TS 2017 ROUTE BUILDING #1 - Introduction and Planning

TS 2017 ROUTE BUILDING #1 - Introduction and Planning

It has been said, "We do not plan to fail... we fail to plan." With that in mind, let me say that considerable foresight and planning is required if one wishes to build a quality, workable route. There is one more thing. You'll need a speedy computer with lots of RAM to construct a route, unless you don't mind waiting a long time for some processes to take place.

In my exuberance at the beginning, I dove right in to building a route only to find out later that I had made some big mistakes with respect to naming conventions and folder hierarchy within TS2017. Needless to say, those errors required that I go back to the beginning and start all over again.

I had searched the internet high and low seeking tutorials or information on route building. I found several video tuts on YouTube but they were difficult for me to follow because the presenter moved so fast that it was hard to keep up, and he used terminology that I was not yet familiar with. Even at that rate, I found that his tuts were lacking a great deal of important information. No offense intended toward the presenter.

So, let's start at the very beginning: Let's get planning...

Obviously, the first thing you must decide is where the route is to be situated. You must determine if your route is to be fictional or prototypical.

If prototypical, you will require the SRTM data in order to shape the terrain accordingly for the region. American SRTM data is available from the USGS website using their Earth Explorer program. Canadian SRTM data is available for download from my Canadian DEM downloads page, or from Natural Resources Canada. SRTM files will have a .hgt file extension and must be stored in the folder: "...\Railworks\Dem\srtm\". The ... represents your computer folder structure leading up to your parent Railworks folder. More will be shared on how to import the srtm data into your route in a subsequent tutorial.

In addition, prototypical routes can be accurately enhanced by placing assets according to the Google Map Overlay. This is a most useful tool in building a route. You can obtain a Google Maps Embed API key by going here. Once obtained, open Train Simulator; choose Settings on the main screen. Select the Tools tab. Then click on Google Maps. A new window will appear where you can enter your API key. I would further recommend setting the type to Hybrid and the area to 3X3. You can leave the resolution at 640 or increase it to 1280 if you have a faster computer.
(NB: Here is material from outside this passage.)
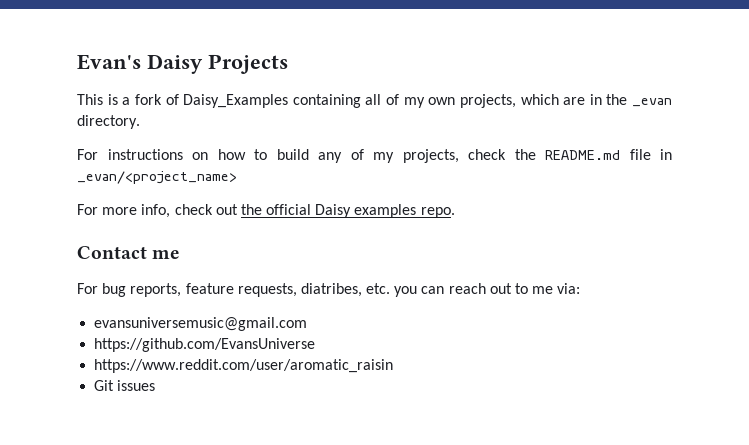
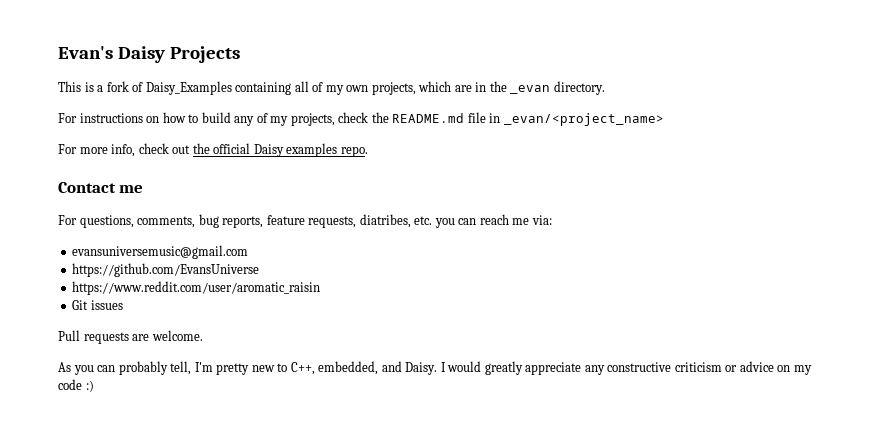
(98, 288) none -> [79,215,196,228] questions, comments,
[489,283,529,294] out to -> (509, 219) none
(156, 385) none -> [58,330,203,344] [58,361,812,375] [58,379,94,392] // Pull requests are welcome. // As you can probably tell, I'm pretty new to C++, embedded, and Daisy. I would greatly appreciate any constructive criticism or advice on my code :)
Is your route set in the era of modern times or days gone by? This is necessary to determine what type, and genre of assets will need to be used to give the impression of the era.
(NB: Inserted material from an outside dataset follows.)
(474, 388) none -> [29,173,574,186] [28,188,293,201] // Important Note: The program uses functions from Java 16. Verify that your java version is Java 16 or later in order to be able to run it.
What kind of driving experience are you trying to create? Is this to be a passenger route, a freight route, or a combination of both? Determine the track and speed requirements of the route from your own research. High speed tracks ought to use super-elevation in the curves (more on this later). Does the route have signals or is it an OCS (Occupancy Control System)? Are you creating a Freeware route for sharing with others, a Payware route, or something just for you? Is the motive power Diesel, Electric, or Steam?

Let's not get carried away with this one. Even though my first project was a monumental undertaking, I recommend starting small until you get the hang of things. One hundred miles is about the maximum one should go in size or you may find that you could lose interest in the project, or it may take an unearthly long time to complete. My first attempt at a route landed me in Divorce Court. I'll just leave it at that.

Depending on the what type of route you are constructing (freeware, payware, or personal enjoyment only) there are a number of considerations that will come into play. No matter what type of route you will be building you will probably be using at least some assets created by other people. Many of these assets are available for download in the train simulator forums at TrainSim.com and Railworks America. European assets are more readily available on UKTrainsim.

The following notes contain important legal items for consideration:
  • FREEWARE route for sharing with others - You are free to use all the default assets; that being the ones that came with the base game Train Simulator. In addition, you may use freeware assets produced by others provided that proper credit is given to the asset author in a ReadMe file included with the route. It may be helpful to keep in mind that downloading and using freeware assets can tak
  • PAYWARE route for profit - You are free to use all the default assets; that being the ones that came with the base game Train Simulator. All other assets MUST BE YOUR OWN! It is unlawful to use assets produced by someone else if your route is intended for sale. The use and redistribution of such assets is an offense unless one has written permission from the copyright holder outlining the conditions of use and/or redistribution.
  •  PERSONAL USE ONLY - You can use any asset from any provider in your sim. The one restriction is that the route cannot be shared, given, or sold to anyone... not even your friend.
Your answers to the above questions may lead you to others pertaining to the route you are endeavoring to build.